_Task instructions_: With pictures removed, output every record below exactly as written.

_Data excerpts_:
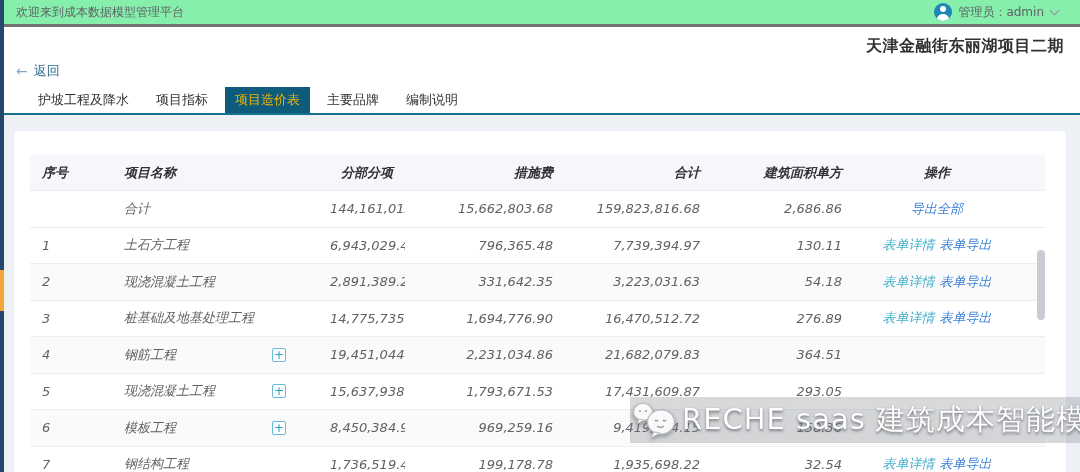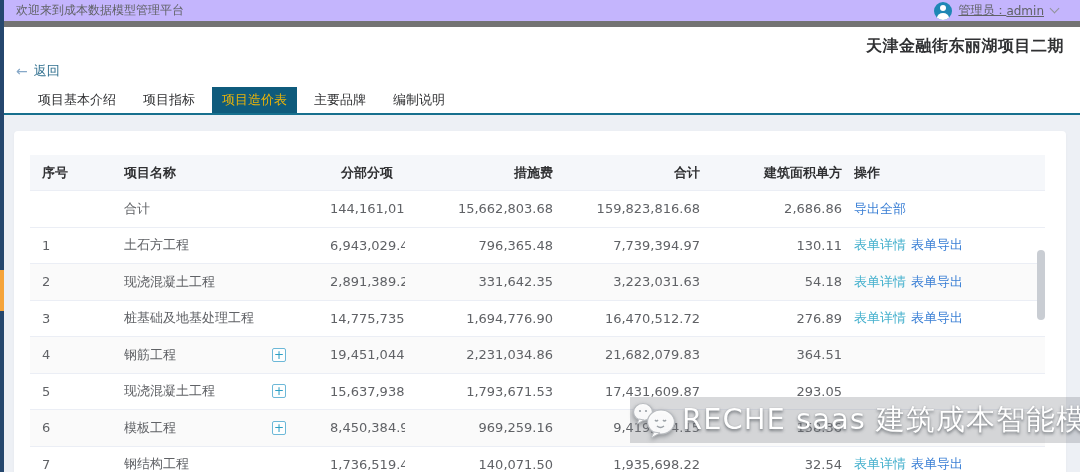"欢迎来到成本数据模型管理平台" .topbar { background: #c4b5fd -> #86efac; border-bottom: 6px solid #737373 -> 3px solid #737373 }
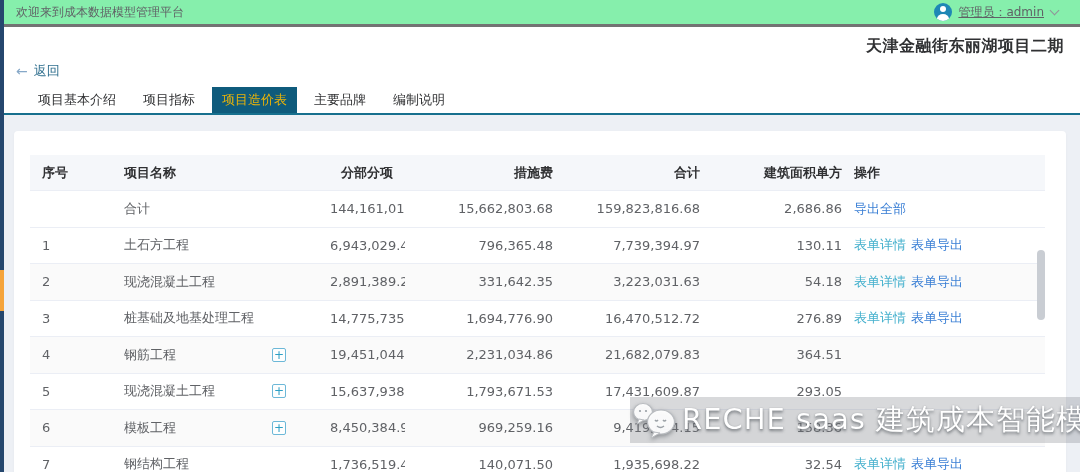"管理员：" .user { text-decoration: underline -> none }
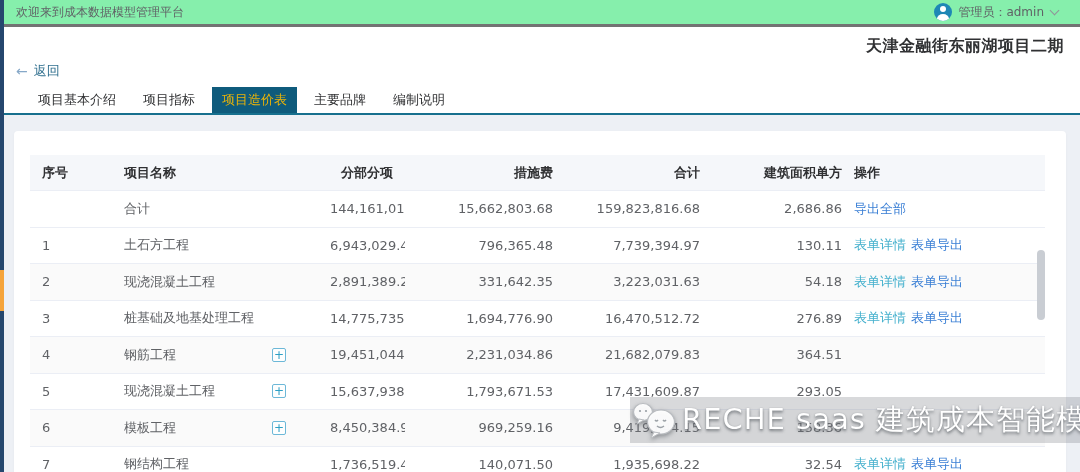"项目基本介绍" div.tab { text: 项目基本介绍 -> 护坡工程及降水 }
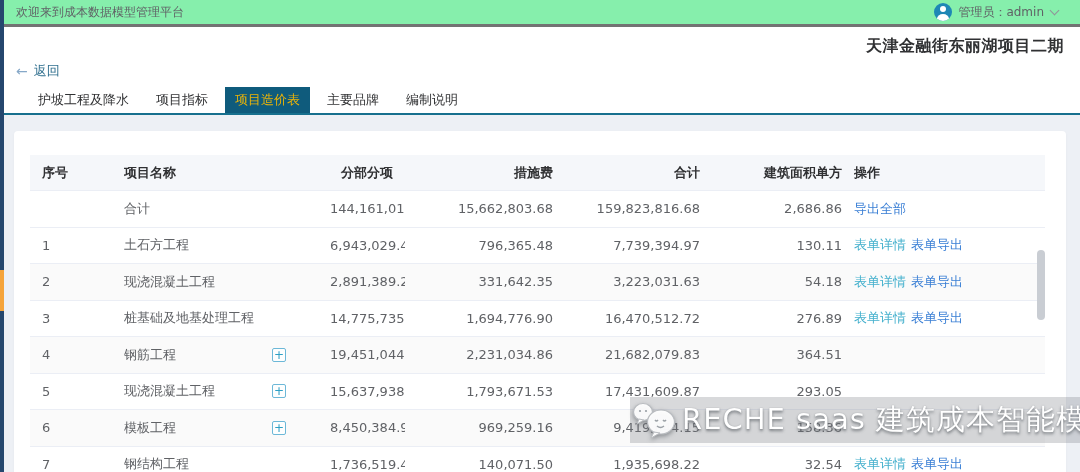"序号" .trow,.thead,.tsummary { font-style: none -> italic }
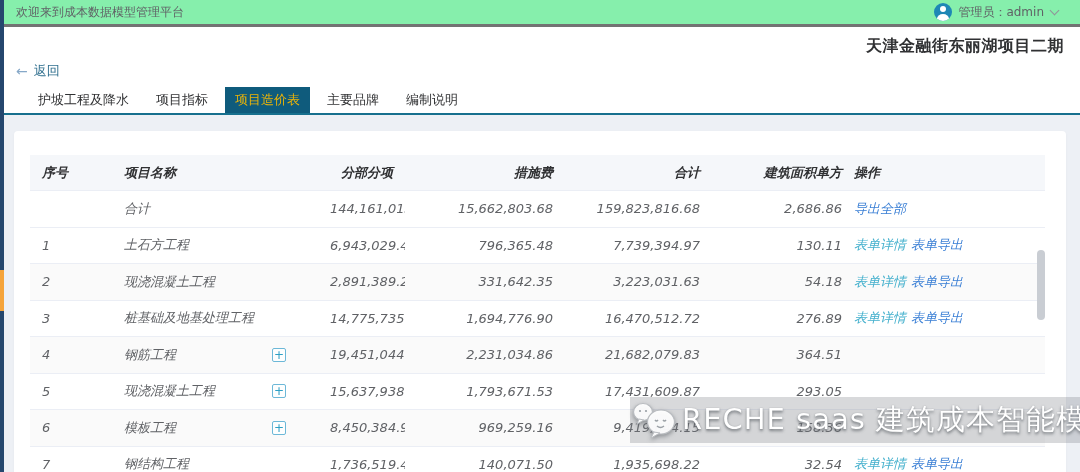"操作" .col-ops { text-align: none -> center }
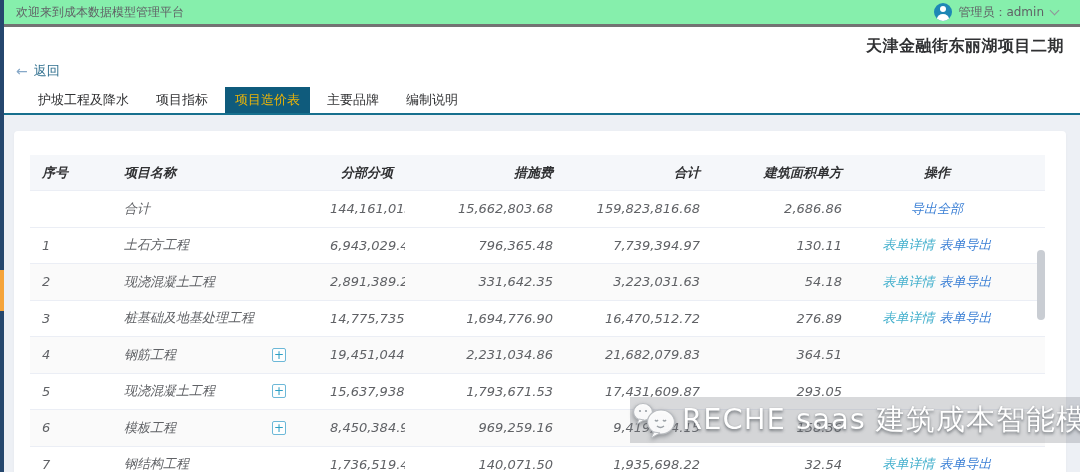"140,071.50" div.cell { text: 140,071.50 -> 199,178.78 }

_Solution to this problem_:
"欢迎来到成本数据模型管理平台" .topbar { background: #c4b5fd -> #86efac; border-bottom: 6px solid #737373 -> 3px solid #737373 }
"管理员：" .user { text-decoration: underline -> none }
"项目基本介绍" div.tab { text: 项目基本介绍 -> 护坡工程及降水 }
"序号" .trow,.thead,.tsummary { font-style: none -> italic }
"操作" .col-ops { text-align: none -> center }
"140,071.50" div.cell { text: 140,071.50 -> 199,178.78 }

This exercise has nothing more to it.